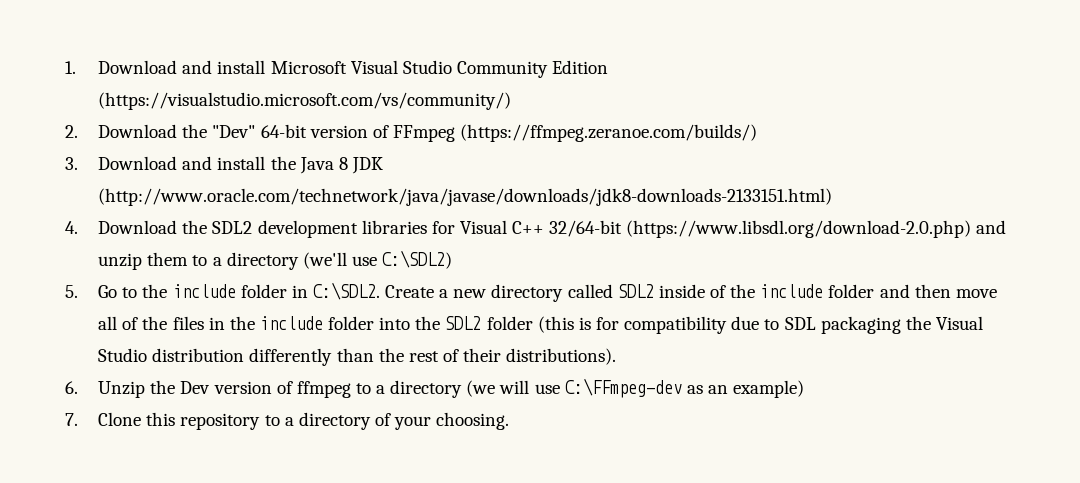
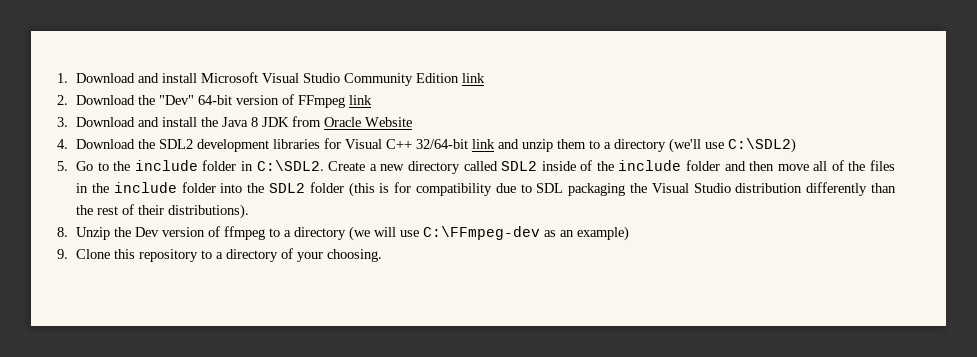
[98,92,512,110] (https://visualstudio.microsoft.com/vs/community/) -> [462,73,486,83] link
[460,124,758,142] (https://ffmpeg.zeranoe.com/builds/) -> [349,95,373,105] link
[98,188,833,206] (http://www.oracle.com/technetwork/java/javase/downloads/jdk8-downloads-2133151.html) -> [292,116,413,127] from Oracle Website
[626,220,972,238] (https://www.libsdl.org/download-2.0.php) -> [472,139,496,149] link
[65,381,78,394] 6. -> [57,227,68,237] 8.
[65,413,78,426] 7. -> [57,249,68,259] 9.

§ **WORK TO BE COMPLETED**: The required output is each line from the one with "from Oracle Website" through the end of the material above, repeated exactly with both ends included.

§ **EXERCISE ANSWER**:
[98,188,833,206] (http://www.oracle.com/technetwork/java/javase/downloads/jdk8-downloads-2133151.html) -> [292,116,413,127] from Oracle Website
[626,220,972,238] (https://www.libsdl.org/download-2.0.php) -> [472,139,496,149] link
[65,381,78,394] 6. -> [57,227,68,237] 8.
[65,413,78,426] 7. -> [57,249,68,259] 9.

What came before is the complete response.